DUC’s easement program includes the Weston Family Prairie Grasslands Initiative, a five-year, $5 million effort to conserve 10,000 hectares of vital habitat throughout the valley. This contribution directly benefits agricultural producers while maintaining Canada’s biodiversity and providing habitat for various species, including waterfowl, songbirds, and pollinators. At the halfway point of the program, 125,000 hectares of cropland will be returned to grass and pasture by 2025, and the equivalent of 75,000 metric tonnes of carbon dioxide will be diverted from polluting the atmosphere.

Like the Weston Family Prairie Grassland Initiative with DUC, McDonald’s Canada and Cargill work with the conservation organization to expand grazing land and forages, thus protecting wildlife and reducing the impacts on the climate.
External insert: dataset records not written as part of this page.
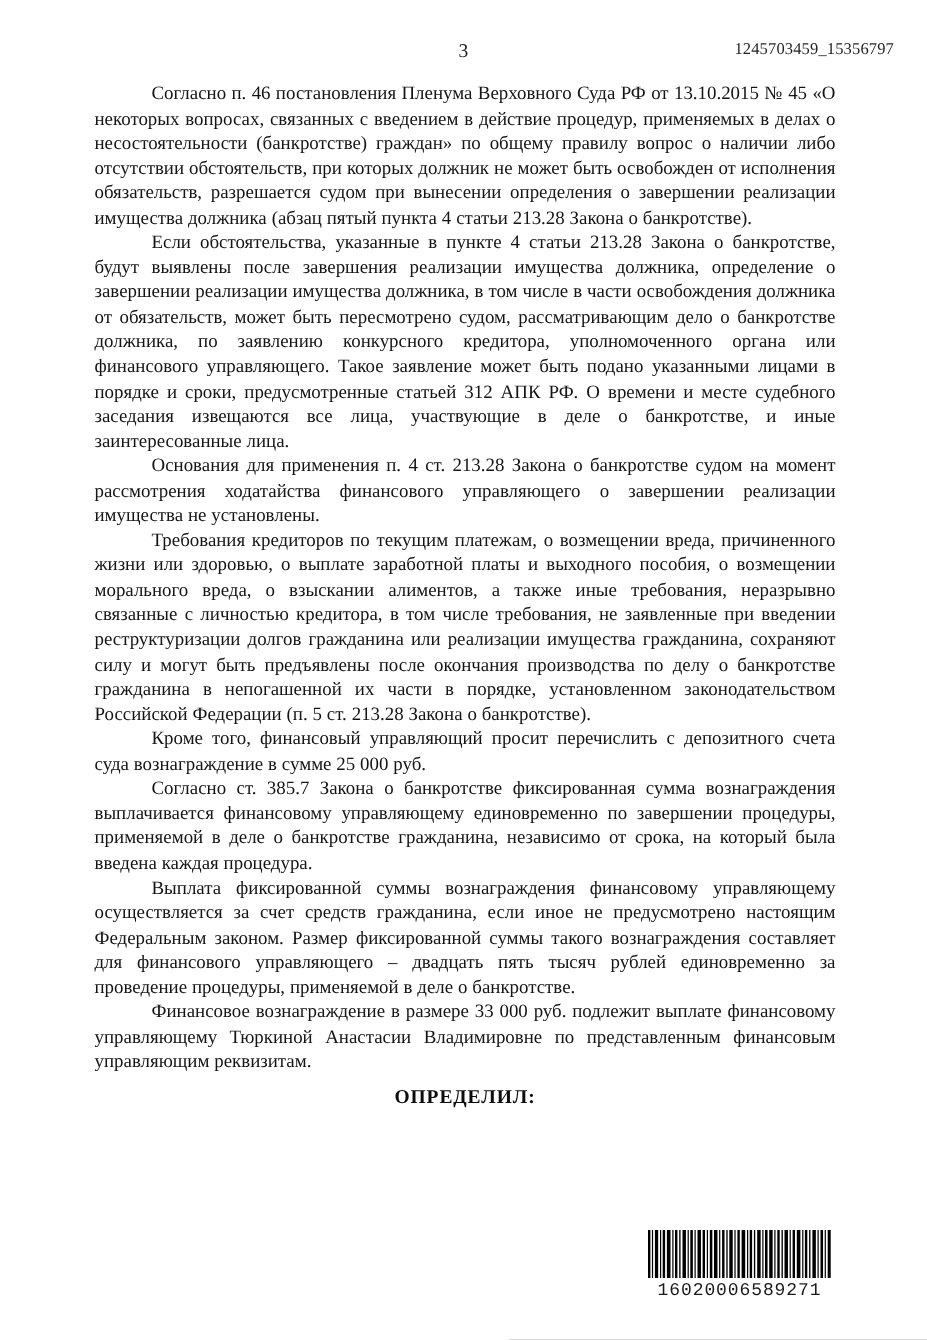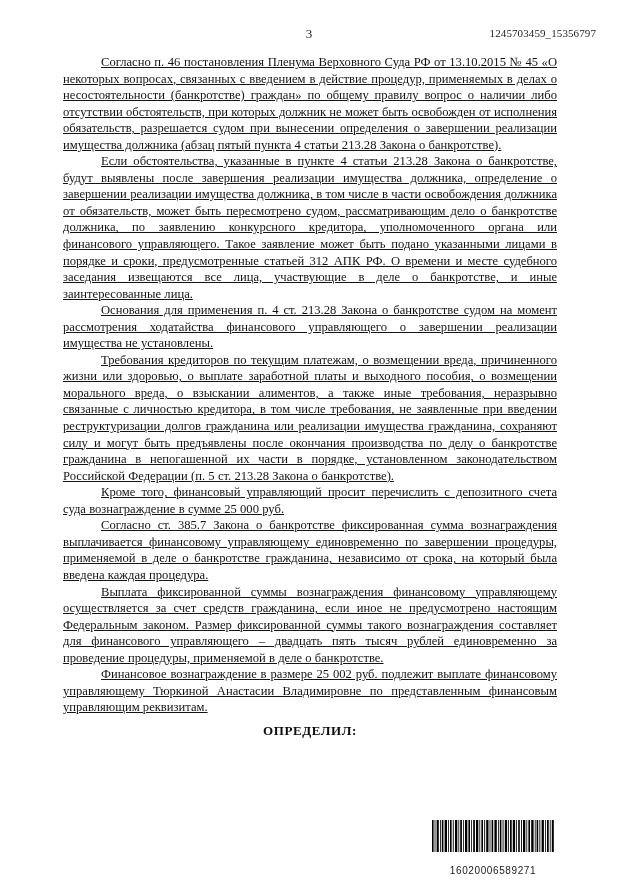--- a/index.html
+++ b/index.html
@@ -64,21 +64,20 @@
     margin: 0;
     padding: 0;
     font-size: 12.6px;
     line-height: 16.55px;
     text-align: justify;
     text-indent: 38px;
     color: #141414;
     word-spacing: 0.1px;
     -webkit-hyphens: none;
     hyphens: none;
-    text-decoration: underline;
   }
 
   .ruling-word {
     margin: 0;
     padding: 0;
     margin-top: 6px;
     font-size: 13px;
     line-height: 17px;
     font-weight: bold;
     text-align: center;
@@ -95,25 +94,25 @@
   }
   .barcode-bars {
     width: 124px;
     height: 32px;
     display: block;
   }
   .barcode-digits {
     display: block;
     width: 124px;
     text-align: center;
-    font-family: Liberation Sans, sans-serif;
-    font-size: 10px;
+    font-family: Liberation Mono, monospace;
+    font-size: 12px;
     letter-spacing: 0.6px;
     color: #1a1a1a;
-    margin-top: 13px;
+    margin-top: 1px;
   }
 </style>
 </head>
 <body>
 
 <div class="page">
   <div class="page-inner">
 
     <div class="header">
       <div class="page-number">3</div>
@@ -121,21 +120,21 @@
     </div>
 
     <div class="body-text">
       <p class="para">Согласно п. 46 постановления Пленума Верховного Суда РФ от 13.10.2015 № 45 «О некоторых вопросах, связанных с введением в действие процедур, применяемых в делах о несостоятельности (банкротстве) граждан» по общему правилу вопрос о наличии либо отсутствии обстоятельств, при которых должник не может быть освобожден от исполнения обязательств, разрешается судом при вынесении определения о завершении реализации имущества должника (абзац пятый пункта 4 статьи 213.28 Закона о банкротстве).</p>
       <p class="para">Если обстоятельства, указанные в пункте 4 статьи 213.28 Закона о банкротстве, будут выявлены после завершения реализации имущества должника, определение о завершении реализации имущества должника, в том числе в части освобождения должника от обязательств, может быть пересмотрено судом, рассматривающим дело о банкротстве должника, по заявлению конкурсного кредитора, уполномоченного органа или финансового управляющего. Такое заявление может быть подано указанными лицами в порядке и сроки, предусмотренные статьей 312 АПК РФ. О времени и месте судебного заседания извещаются все лица, участвующие в деле о банкротстве, и иные заинтересованные лица.</p>
       <p class="para">Основания для применения п. 4 ст. 213.28 Закона о банкротстве судом на момент рассмотрения  ходатайства финансового управляющего о завершении реализации имущества не установлены.</p>
       <p class="para">Требования кредиторов по текущим платежам, о возмещении вреда, причиненного жизни или здоровью, о выплате заработной платы и выходного пособия, о возмещении морального вреда, о взыскании алиментов, а также иные требования, неразрывно связанные с личностью кредитора, в том числе требования, не заявленные при введении реструктуризации долгов гражданина или реализации имущества гражданина, сохраняют силу и могут быть предъявлены после окончания производства по делу о банкротстве гражданина в непогашенной их части в порядке, установленном законодательством Российской Федерации (п. 5 ст. 213.28 Закона о банкротстве).</p>
       <p class="para">Кроме того, финансовый управляющий просит перечислить с депозитного счета суда вознаграждение в сумме 25 000 руб.</p>
       <p class="para">Согласно ст. 385.7 Закона о банкротстве фиксированная сумма вознаграждения выплачивается финансовому управляющему единовременно по завершении процедуры, применяемой в деле о банкротстве гражданина, независимо от срока, на который была введена каждая процедура.</p>
       <p class="para">Выплата фиксированной суммы вознаграждения финансовому управляющему осуществляется за счет средств гражданина, если иное не предусмотрено настоящим Федеральным законом. Размер фиксированной суммы такого вознаграждения составляет для финансового управляющего – двадцать пять тысяч рублей единовременно за проведение процедуры, применяемой в деле о банкротстве.</p>
-      <p class="para">Финансовое вознаграждение в размере 25 002 руб. подлежит выплате финансовому управляющему Тюркиной Анастасии Владимировне по представленным финансовым управляющим реквизитам.</p>
+      <p class="para">Финансовое вознаграждение в размере 33 000 руб. подлежит выплате финансовому управляющему Тюркиной Анастасии Владимировне по представленным финансовым управляющим реквизитам.</p>
       <p class="ruling-word">ОПРЕДЕЛИЛ:</p>
     </div>
 
     <div class="barcode-block">
       <svg class="barcode-bars" viewBox="0 0 124 32" preserveAspectRatio="none">
         <rect x="0" y="0" width="124" height="32" fill="#ffffff"></rect>
         <g fill="#000000">
           <rect x="1.0" y="0" width="1.6" height="32"></rect>
           <rect x="3.6" y="0" width="0.8" height="32"></rect>
           <rect x="5.6" y="0" width="2.2" height="32"></rect>

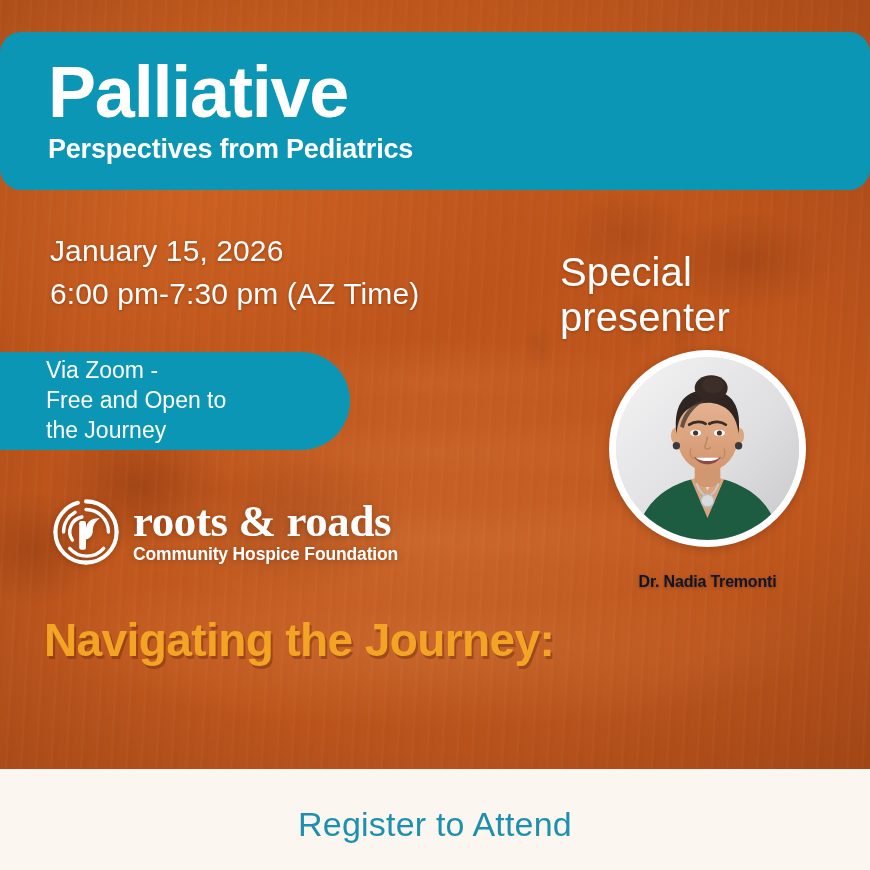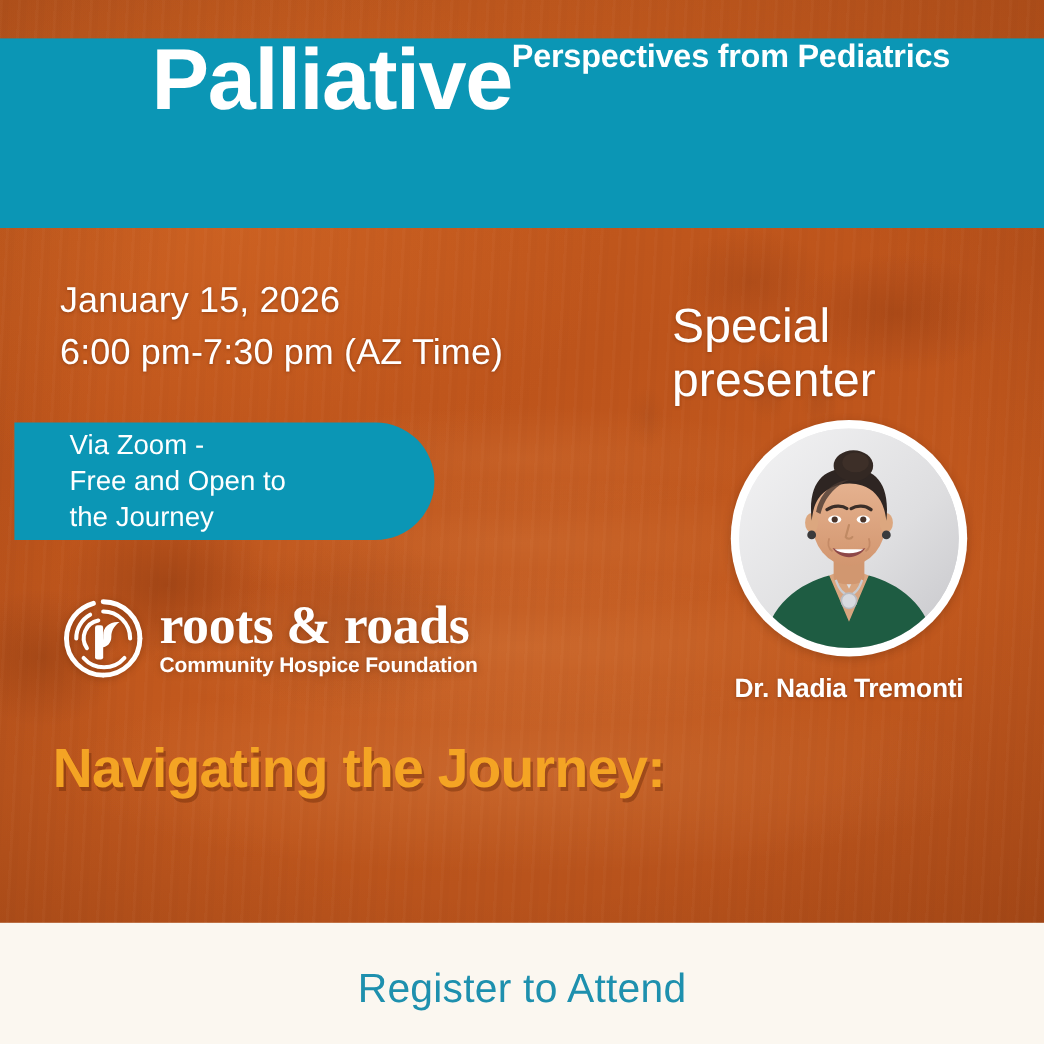--- a/index.html
+++ b/index.html
@@ -64,22 +64,23 @@
   
   .header-band {
     position: absolute;
     left: 0; right: 0;
     top: 32px;
     height: 158px;
     background: #0B96B5;
     z-index: 5;
     padding: 0 0 0 48px;
     display: flex;
-    flex-direction: row;
+    flex-direction: column;
     justify-content: center;
+    border-radius: 21px;
   }
   .title-main {
     color: #FFFFFF;
     font-size: 72px;
     font-weight: 700;
     line-height: .98;
     letter-spacing: -1.2px;
     margin: 0 0 6px 0;
   }
   .title-sub {
@@ -101,21 +102,21 @@
     line-height: 1.42;
     font-weight: 400;
     letter-spacing: .1px;
     text-shadow: 0 1px 3px rgba(90,34,6,.45);
   }
   .datetime div { white-space: nowrap; }
 
   
   .pill {
     position: absolute;
-    left: 12px;
+    left: 0;
     top: 352px;
     width: 350px;
     height: 98px;
     background: #0B96B5;
     border-radius: 0 52px 52px 0;
     z-index: 6;
     padding: 12px 20px 12px 46px;
     display: flex;
     flex-direction: column;
     justify-content: center;
@@ -205,25 +206,25 @@
     position: relative;
     width: 100%;
     height: 100%;
     border-radius: 50%;
     overflow: hidden;
     background:
       linear-gradient(120deg, #F2F2F3 0%, #DCDCDE 55%, #C9C9CC 100%);
   }
   .portrait-inner svg { display: block; width: 100%; height: 100%; }
   .presenter-name {
-    color: #ffffff;
-    font-size: 22px;
+    color: #0f172a;
+    font-size: 16px;
     font-weight: 700;
     letter-spacing: -0.2px;
-    margin-top: 14px;
+    margin-top: 26px;
     text-shadow: 0 1px 3px rgba(90,34,6,.45);
   }
 
   
   .footer-band {
     position: absolute;
     left: 0; right: 0;
     top: 769px;
     height: 111px;
     background: #FBF7F0;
DUC works directly with farmers and producers securing discounted seed to establish forage, while the landowner agrees to maintain the ground cover for a decade.

DUC is also in forage partnerships with Cowessess First Nation which boosts the community’s economic development and supports its agricultural pursuits with hay and grazing lands. Conservation of this unique landscape also supports carbon sequestration of native grasslands. Both NCC and DUC have worked with K+S Potash Canada (K+S) and other large corporations on habitat conservation initiatives, a trend that is expected to gain popularity in upcoming years.

“These programs we participate in with NCC and Ducks Unlimited are ways to compensate for the land we impact. We do this by working on projects jointly with them to provide conservation efforts in the province. Approximately $3 million has been invested in a wetlands project of Ducks Unlimited and we dedicated just under a million dollars to NCC’s Buffalo Pound project,” explains Brett Welder, manager, health, safety, security, environment and quality for K+S. “K+S wants to be good neighbours and good corporate citizens and an important part of that is working on these projects with valuable partners like NCC and Ducks Unlimited.”

The conservation and easement agreements NCC and DUC have established are key to the survival and preservation of the Qu’Appelle Valley’s unique ecosystem. Most important to these arrangements are the people involved and those just learning more about it. “Appreciate what we have, make conscious choices, and get involved in any way you can, whether volunteering or donations or talking to your circle about why it’s important and making sure that awareness [of this endangered ecosystem] exists,” says Wood. Grasslands and wetlands are essential to a resilient landscape, and the average citizen should care intensely about a resilient landscape.